• ACTIVITY: Will you transcribe the entries that follow, exactly and in full?
== Segment start ==
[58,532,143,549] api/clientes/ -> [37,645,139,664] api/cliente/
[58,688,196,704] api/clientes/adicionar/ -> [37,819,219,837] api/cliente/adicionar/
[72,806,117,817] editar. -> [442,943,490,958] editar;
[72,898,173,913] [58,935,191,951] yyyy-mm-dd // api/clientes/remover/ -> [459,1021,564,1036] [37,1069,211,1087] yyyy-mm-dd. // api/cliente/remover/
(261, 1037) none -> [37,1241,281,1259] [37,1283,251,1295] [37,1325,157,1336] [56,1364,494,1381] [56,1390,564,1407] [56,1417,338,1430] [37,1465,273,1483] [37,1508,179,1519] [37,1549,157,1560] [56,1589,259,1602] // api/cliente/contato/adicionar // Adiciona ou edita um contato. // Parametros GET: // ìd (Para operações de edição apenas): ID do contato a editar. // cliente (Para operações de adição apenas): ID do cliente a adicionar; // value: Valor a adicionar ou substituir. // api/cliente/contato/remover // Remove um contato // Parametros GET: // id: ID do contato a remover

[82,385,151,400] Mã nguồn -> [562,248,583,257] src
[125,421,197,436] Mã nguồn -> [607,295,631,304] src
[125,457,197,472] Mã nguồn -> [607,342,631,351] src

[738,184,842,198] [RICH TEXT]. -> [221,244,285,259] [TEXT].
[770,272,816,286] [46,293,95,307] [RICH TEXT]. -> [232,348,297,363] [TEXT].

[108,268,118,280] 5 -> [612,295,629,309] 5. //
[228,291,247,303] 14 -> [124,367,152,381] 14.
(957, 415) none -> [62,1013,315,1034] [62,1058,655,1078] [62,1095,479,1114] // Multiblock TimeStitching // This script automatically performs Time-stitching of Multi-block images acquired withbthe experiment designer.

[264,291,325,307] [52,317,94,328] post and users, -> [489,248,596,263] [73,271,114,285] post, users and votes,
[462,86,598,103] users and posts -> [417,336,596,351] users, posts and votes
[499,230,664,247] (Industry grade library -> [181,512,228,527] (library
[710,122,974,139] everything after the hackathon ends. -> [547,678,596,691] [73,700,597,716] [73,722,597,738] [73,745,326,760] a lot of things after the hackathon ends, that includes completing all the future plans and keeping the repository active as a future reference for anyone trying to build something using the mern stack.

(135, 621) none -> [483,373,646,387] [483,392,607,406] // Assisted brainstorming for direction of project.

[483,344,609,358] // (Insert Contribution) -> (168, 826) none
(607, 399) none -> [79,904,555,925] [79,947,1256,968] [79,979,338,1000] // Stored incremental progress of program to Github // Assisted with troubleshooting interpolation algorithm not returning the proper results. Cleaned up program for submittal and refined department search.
== Segment end ==
• WRITTEN RESPONSE:
[58,532,143,549] api/clientes/ -> [37,645,139,664] api/cliente/
[58,688,196,704] api/clientes/adicionar/ -> [37,819,219,837] api/cliente/adicionar/
[72,806,117,817] editar. -> [442,943,490,958] editar;
[72,898,173,913] [58,935,191,951] yyyy-mm-dd // api/clientes/remover/ -> [459,1021,564,1036] [37,1069,211,1087] yyyy-mm-dd. // api/cliente/remover/
(261, 1037) none -> [37,1241,281,1259] [37,1283,251,1295] [37,1325,157,1336] [56,1364,494,1381] [56,1390,564,1407] [56,1417,338,1430] [37,1465,273,1483] [37,1508,179,1519] [37,1549,157,1560] [56,1589,259,1602] // api/cliente/contato/adicionar // Adiciona ou edita um contato. // Parametros GET: // ìd (Para operações de edição apenas): ID do contato a editar. // cliente (Para operações de adição apenas): ID do cliente a adicionar; // value: Valor a adicionar ou substituir. // api/cliente/contato/remover // Remove um contato // Parametros GET: // id: ID do contato a remover

[82,385,151,400] Mã nguồn -> [562,248,583,257] src
[125,421,197,436] Mã nguồn -> [607,295,631,304] src
[125,457,197,472] Mã nguồn -> [607,342,631,351] src

[738,184,842,198] [RICH TEXT]. -> [221,244,285,259] [TEXT].
[770,272,816,286] [46,293,95,307] [RICH TEXT]. -> [232,348,297,363] [TEXT].

[108,268,118,280] 5 -> [612,295,629,309] 5. //
[228,291,247,303] 14 -> [124,367,152,381] 14.
(957, 415) none -> [62,1013,315,1034] [62,1058,655,1078] [62,1095,479,1114] // Multiblock TimeStitching // This script automatically performs Time-stitching of Multi-block images acquired withbthe experiment designer.

[264,291,325,307] [52,317,94,328] post and users, -> [489,248,596,263] [73,271,114,285] post, users and votes,
[462,86,598,103] users and posts -> [417,336,596,351] users, posts and votes
[499,230,664,247] (Industry grade library -> [181,512,228,527] (library
[710,122,974,139] everything after the hackathon ends. -> [547,678,596,691] [73,700,597,716] [73,722,597,738] [73,745,326,760] a lot of things after the hackathon ends, that includes completing all the future plans and keeping the repository active as a future reference for anyone trying to build something using the mern stack.

(135, 621) none -> [483,373,646,387] [483,392,607,406] // Assisted brainstorming for direction of project.

[483,344,609,358] // (Insert Contribution) -> (168, 826) none
(607, 399) none -> [79,904,555,925] [79,947,1256,968] [79,979,338,1000] // Stored incremental progress of program to Github // Assisted with troubleshooting interpolation algorithm not returning the proper results. Cleaned up program for submittal and refined department search.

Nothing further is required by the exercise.